Sie waren jung und es war Krieg in Vietnam. Sie hatten die Pflicht zum „rechtmäßigen Töten“ und sollten zugleich hohe ethische Werte verteidigen. Sie trugen Dinge bei sich, die für sie mehr Gewicht hatten als ihr Kampfgepäck: einen zärtlichen Brief, eine Bibel, einen Damenstrumpf. Wer zurückkehrte, wurde oft von Traumata bedrängt. Mittendrin in diesem Chaos: Tim O’Brien, der versucht das Erlebte zu verarbeiten. In seinen Erzählungen geht es nicht mehr „nur“ um Vietnam – sondern um die universale Zumutung des Krieges.

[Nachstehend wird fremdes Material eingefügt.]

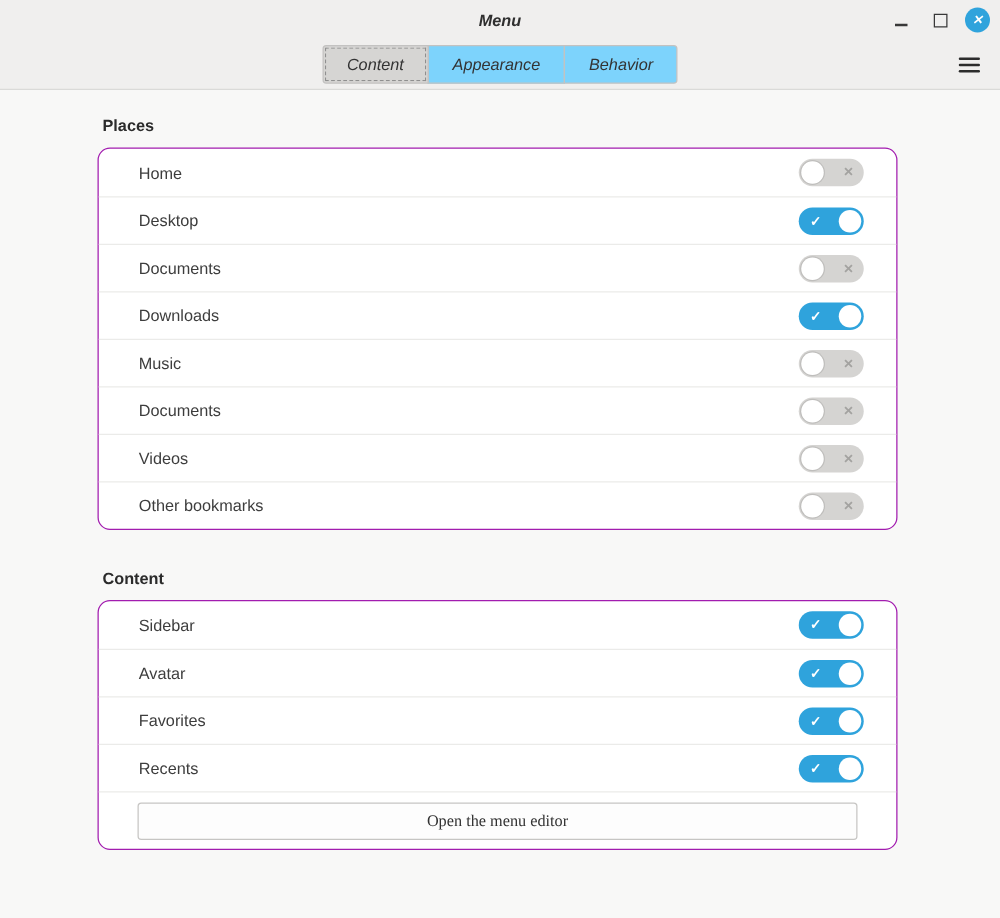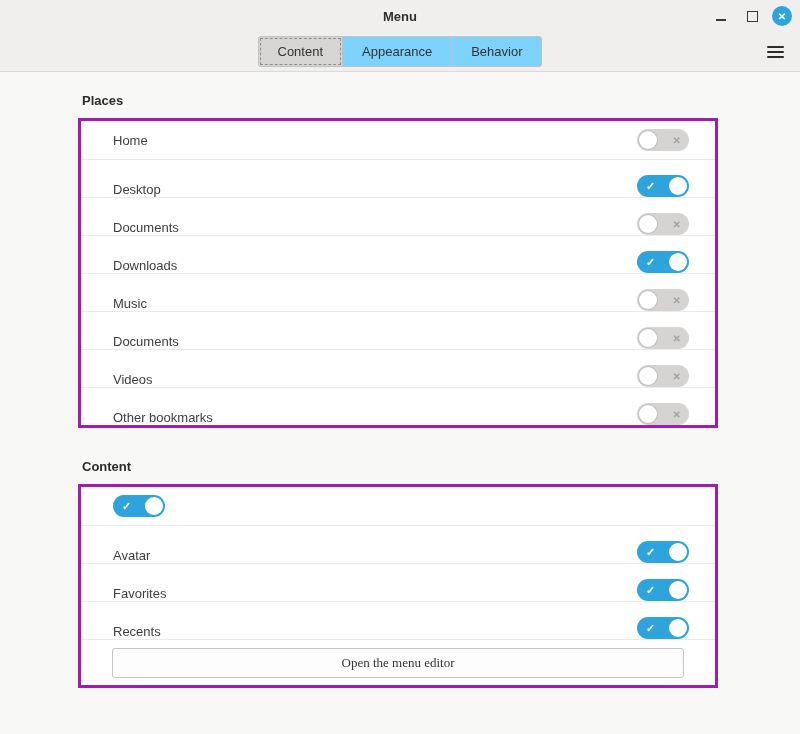--- a/index.html
+++ b/index.html
@@ -11,7 +11,7 @@
     color: #3d3d3d;
   }
   
-  .header { background: #f0efee; }
+  .header { background: #f0efee; font-style: italic; }
   .titlebar {
     height: 32px;
     position: relative;

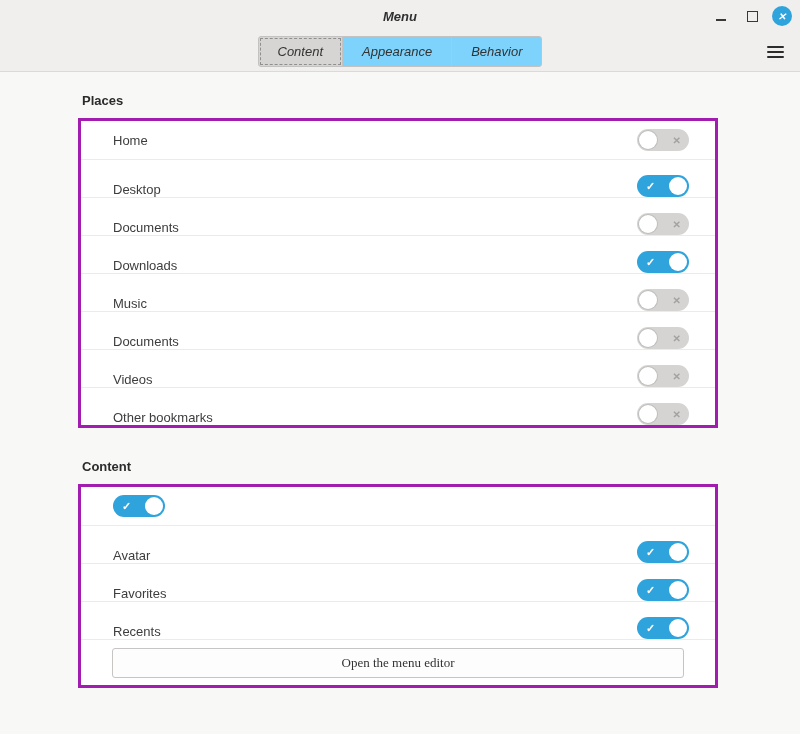--- a/index.html
+++ b/index.html
@@ -80,8 +80,8 @@
   }
   .card {
     background: #ffffff;
-    border: 3px solid #a21caf;
-    border-radius: 0;
+    border: 1px solid #a21caf;
+    border-radius: 10px;
   }
   .row {
     height: 38px;

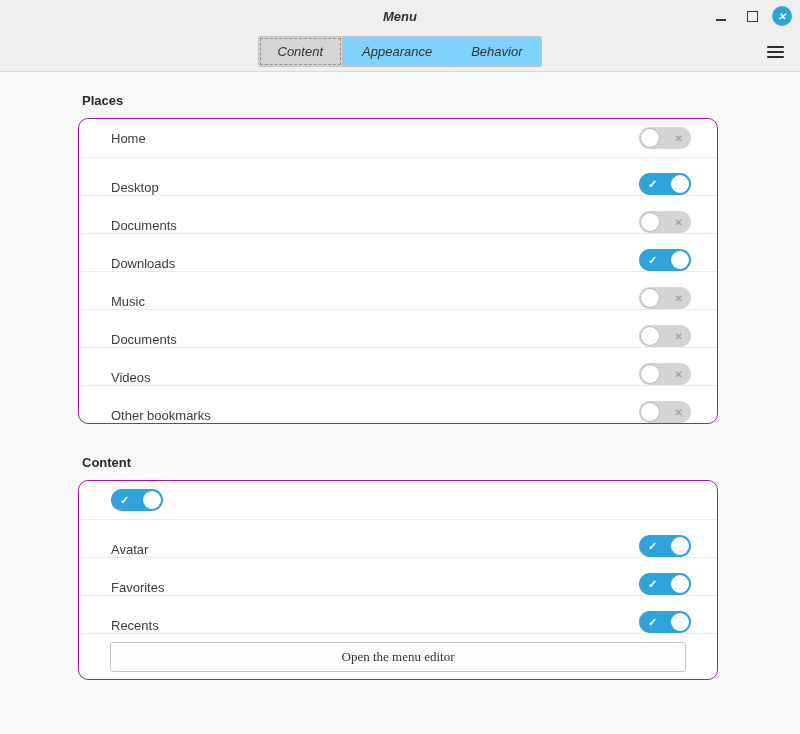--- a/index.html
+++ b/index.html
@@ -88,7 +88,7 @@
     display: flex; align-items: center;
     padding: 0 26px 0 32px;
   }
-  .row + .row, .row-button { border-top: 1px solid #ebebe9; align-items: flex-end; }
+  .row + .row, .row-button { border-top: 1px solid #ebebe9; }
   .row-label { flex: 1; font-size: 13px; color: #3d3d3d; }
   
   .toggle {

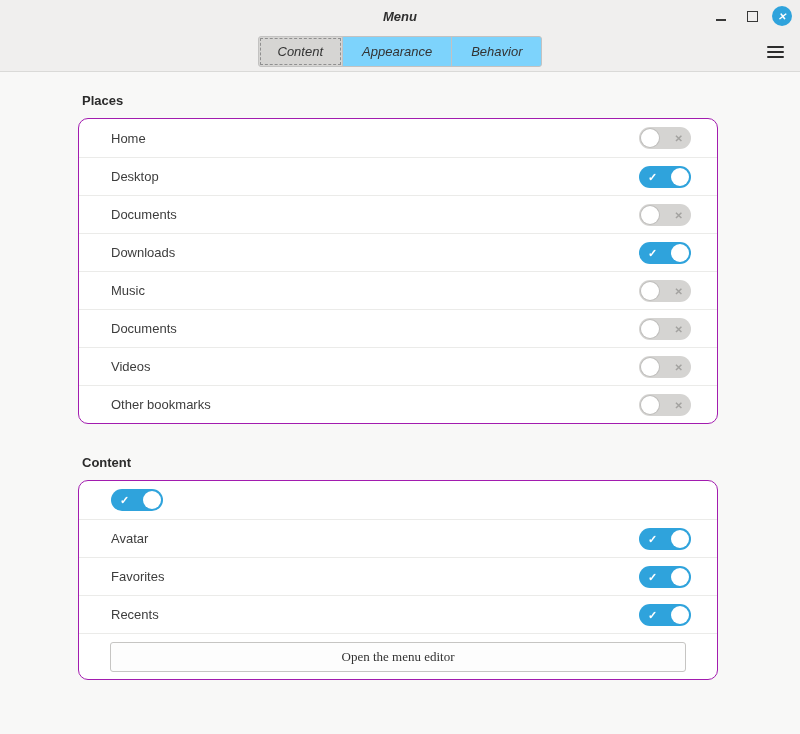--- a/index.html
+++ b/index.html
@@ -250,6 +250,7 @@
     <div class="card">
 
       <div class="row">
+        <span class="row-label">Sidebar</span>
         <div class="toggle on">
           <span class="glyph-check">✓</span>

Was sie trugen / The Things They Carried

Von Tim O‘Brien
Übersetzung: Regina Rawlinson
Bearbeitung: Marion Czogalla, Gaby Hartel
Regie: Harald Krewer
Mit: Christian Redl, Tino Mewes, Nicolai Despot, Trystan Pütter, Janusz Kocjai, Florian Anderer, Moritz Vierboom, Sebastian Becker, David Reibel, Janus Torp, Lisa Hrdina, Uwe Müller, Thomas Schumacher, Ole Lagerpusch, Sebastian Becker, Hanno Koffler, Alexander Radzun, Florian Anderer, Gabriele Blum, Ulrich Lipka
Komposition: Alexander Hoetzinger
Solisten: Greg Dinunzi, Carsten Schmelzer, Alexander Hoetzinger
Ton: Thomas Monnerjahn
Produktion: Deutschlandradio Kultur 2014 Länge: 70’01

Tim O’Brien, geboren 1946 in Austin, Minnesota, Schriftsteller, schreibt vor allem über seine Erlebnisse im Vietnamkrieg. Lehrt „Kreatives Schreiben“ an der Texas-State-University. Bücher: „IF I Die in a Combat Zone, Box Me Up and Ship Me Home“ (1973), „The Nuclear Age“ (1985), „In the Lake of Woods“ (1994, deutsch 1995: „Geheimnisse und Lügen“), „July, July“ (2002).